→ Input for this task
BEGIN
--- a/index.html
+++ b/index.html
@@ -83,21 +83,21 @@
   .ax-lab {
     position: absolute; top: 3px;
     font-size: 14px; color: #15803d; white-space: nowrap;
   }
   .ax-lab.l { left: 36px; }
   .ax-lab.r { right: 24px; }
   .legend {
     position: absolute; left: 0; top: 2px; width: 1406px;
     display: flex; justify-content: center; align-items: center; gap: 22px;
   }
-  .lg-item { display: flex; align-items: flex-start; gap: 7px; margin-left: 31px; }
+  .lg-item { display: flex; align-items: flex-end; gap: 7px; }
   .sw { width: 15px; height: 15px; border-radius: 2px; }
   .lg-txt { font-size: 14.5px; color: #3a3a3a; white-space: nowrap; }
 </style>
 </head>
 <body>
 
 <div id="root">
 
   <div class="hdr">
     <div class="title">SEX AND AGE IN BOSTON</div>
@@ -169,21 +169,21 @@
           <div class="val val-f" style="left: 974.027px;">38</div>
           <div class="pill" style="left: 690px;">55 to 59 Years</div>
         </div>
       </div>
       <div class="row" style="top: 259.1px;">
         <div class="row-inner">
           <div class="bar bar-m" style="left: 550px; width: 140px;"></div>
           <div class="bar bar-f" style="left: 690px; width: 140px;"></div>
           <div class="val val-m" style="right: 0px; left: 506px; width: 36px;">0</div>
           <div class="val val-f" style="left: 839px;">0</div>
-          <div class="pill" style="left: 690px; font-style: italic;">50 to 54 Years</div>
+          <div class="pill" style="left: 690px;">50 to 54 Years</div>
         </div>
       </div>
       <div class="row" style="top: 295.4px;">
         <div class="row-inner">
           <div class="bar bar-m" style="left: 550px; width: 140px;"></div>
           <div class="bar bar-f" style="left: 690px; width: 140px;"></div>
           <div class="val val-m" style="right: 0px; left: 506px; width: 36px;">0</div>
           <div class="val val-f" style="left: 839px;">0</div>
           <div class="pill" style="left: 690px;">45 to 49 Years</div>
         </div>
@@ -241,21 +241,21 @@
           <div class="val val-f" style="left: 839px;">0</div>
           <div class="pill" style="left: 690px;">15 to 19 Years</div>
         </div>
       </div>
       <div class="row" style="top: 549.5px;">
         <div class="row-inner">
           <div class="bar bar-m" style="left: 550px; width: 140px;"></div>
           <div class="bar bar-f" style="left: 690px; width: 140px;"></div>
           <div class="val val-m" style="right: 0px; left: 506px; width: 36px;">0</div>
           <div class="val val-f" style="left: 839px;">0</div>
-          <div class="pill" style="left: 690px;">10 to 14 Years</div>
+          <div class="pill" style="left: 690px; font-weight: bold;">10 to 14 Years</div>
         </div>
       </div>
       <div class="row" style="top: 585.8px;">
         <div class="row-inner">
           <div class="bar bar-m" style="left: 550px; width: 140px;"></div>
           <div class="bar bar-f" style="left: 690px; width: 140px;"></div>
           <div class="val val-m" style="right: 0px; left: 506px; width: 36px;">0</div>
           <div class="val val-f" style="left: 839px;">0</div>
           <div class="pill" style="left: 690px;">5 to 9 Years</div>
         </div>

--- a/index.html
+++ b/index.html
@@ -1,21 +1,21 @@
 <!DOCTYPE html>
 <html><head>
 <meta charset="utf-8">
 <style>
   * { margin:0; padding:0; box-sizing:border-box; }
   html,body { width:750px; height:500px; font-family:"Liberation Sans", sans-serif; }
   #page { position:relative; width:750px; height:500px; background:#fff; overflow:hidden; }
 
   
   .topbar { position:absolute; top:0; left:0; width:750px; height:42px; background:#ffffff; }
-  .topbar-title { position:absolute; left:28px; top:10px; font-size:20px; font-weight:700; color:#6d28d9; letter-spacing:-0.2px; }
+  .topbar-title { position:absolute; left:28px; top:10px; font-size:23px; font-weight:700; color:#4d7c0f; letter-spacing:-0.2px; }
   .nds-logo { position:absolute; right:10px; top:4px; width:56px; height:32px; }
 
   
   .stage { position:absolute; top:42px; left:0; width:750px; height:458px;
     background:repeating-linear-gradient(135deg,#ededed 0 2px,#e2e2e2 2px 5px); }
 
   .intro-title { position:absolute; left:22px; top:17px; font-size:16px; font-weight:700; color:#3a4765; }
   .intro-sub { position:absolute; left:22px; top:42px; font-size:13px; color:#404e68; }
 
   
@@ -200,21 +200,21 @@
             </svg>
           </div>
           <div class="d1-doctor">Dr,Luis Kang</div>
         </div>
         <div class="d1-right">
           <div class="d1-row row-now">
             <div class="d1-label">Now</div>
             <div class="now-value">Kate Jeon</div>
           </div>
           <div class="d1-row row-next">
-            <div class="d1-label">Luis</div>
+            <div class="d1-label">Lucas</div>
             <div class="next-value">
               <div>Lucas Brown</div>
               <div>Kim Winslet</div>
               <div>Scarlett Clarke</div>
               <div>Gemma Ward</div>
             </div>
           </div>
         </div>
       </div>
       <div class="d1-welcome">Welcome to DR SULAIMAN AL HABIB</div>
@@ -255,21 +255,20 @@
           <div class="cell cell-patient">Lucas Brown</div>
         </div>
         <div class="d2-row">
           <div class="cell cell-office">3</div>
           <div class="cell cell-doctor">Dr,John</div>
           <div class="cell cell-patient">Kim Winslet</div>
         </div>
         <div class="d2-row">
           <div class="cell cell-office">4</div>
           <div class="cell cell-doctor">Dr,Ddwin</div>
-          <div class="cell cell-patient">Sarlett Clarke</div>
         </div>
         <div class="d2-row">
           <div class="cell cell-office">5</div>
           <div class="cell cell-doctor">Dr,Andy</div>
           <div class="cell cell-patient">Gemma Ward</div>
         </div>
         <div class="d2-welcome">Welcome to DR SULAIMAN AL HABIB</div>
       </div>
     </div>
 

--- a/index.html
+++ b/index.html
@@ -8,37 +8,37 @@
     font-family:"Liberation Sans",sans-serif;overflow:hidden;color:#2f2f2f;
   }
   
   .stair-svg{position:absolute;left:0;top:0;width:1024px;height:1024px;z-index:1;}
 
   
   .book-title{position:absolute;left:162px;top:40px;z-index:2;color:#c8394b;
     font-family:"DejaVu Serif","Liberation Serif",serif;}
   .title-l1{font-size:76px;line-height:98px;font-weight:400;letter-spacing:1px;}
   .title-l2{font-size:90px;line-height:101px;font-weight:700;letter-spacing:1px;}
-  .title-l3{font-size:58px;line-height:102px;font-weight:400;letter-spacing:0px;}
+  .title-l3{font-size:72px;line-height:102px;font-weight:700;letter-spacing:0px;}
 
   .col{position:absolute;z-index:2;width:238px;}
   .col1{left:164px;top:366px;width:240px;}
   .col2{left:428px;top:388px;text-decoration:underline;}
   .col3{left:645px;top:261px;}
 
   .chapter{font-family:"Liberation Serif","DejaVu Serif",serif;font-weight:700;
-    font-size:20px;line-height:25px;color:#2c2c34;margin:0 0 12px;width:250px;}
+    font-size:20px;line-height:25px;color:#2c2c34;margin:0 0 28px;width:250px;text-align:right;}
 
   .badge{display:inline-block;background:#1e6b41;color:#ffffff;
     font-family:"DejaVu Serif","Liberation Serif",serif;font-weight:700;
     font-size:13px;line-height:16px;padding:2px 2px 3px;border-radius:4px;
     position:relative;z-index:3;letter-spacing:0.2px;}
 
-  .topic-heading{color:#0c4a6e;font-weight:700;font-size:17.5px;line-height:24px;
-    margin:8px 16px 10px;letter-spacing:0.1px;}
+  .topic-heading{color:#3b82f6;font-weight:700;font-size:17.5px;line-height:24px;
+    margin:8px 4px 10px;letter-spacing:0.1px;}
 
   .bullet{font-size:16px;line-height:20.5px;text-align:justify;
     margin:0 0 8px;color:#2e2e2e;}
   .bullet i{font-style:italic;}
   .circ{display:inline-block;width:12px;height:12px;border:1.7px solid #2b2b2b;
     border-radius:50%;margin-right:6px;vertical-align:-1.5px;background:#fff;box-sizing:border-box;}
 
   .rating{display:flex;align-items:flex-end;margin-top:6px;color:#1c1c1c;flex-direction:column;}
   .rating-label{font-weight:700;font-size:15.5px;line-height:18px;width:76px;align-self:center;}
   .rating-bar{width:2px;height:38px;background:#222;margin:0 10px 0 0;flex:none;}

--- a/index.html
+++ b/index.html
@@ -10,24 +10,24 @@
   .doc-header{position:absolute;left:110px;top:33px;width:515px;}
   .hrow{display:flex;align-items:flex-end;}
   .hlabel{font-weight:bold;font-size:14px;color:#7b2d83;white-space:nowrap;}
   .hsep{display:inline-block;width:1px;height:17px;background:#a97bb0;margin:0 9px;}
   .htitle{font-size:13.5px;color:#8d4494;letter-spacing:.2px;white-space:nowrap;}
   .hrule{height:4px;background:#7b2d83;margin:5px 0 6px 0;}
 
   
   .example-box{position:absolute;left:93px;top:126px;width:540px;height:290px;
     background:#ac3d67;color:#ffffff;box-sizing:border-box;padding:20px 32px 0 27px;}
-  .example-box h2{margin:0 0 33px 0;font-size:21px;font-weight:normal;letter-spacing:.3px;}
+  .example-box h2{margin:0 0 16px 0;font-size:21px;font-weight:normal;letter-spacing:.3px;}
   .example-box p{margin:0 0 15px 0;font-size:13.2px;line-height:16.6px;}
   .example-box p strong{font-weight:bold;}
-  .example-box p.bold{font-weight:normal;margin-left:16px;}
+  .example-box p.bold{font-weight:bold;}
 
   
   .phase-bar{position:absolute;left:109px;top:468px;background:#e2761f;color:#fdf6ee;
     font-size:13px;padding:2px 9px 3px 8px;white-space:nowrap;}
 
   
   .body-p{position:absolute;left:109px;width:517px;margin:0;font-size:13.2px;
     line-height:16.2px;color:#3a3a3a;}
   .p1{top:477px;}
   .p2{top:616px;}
END
→ How to complete this task
Return, word for word, every line from the top of the entries down to the line that holds "position: absolute; left: 0;", both included.

→ Answer below
--- a/index.html
+++ b/index.html
@@ -83,21 +83,21 @@
   .ax-lab {
     position: absolute; top: 3px;
     font-size: 14px; color: #15803d; white-space: nowrap;
   }
   .ax-lab.l { left: 36px; }
   .ax-lab.r { right: 24px; }
   .legend {
     position: absolute; left: 0; top: 2px; width: 1406px;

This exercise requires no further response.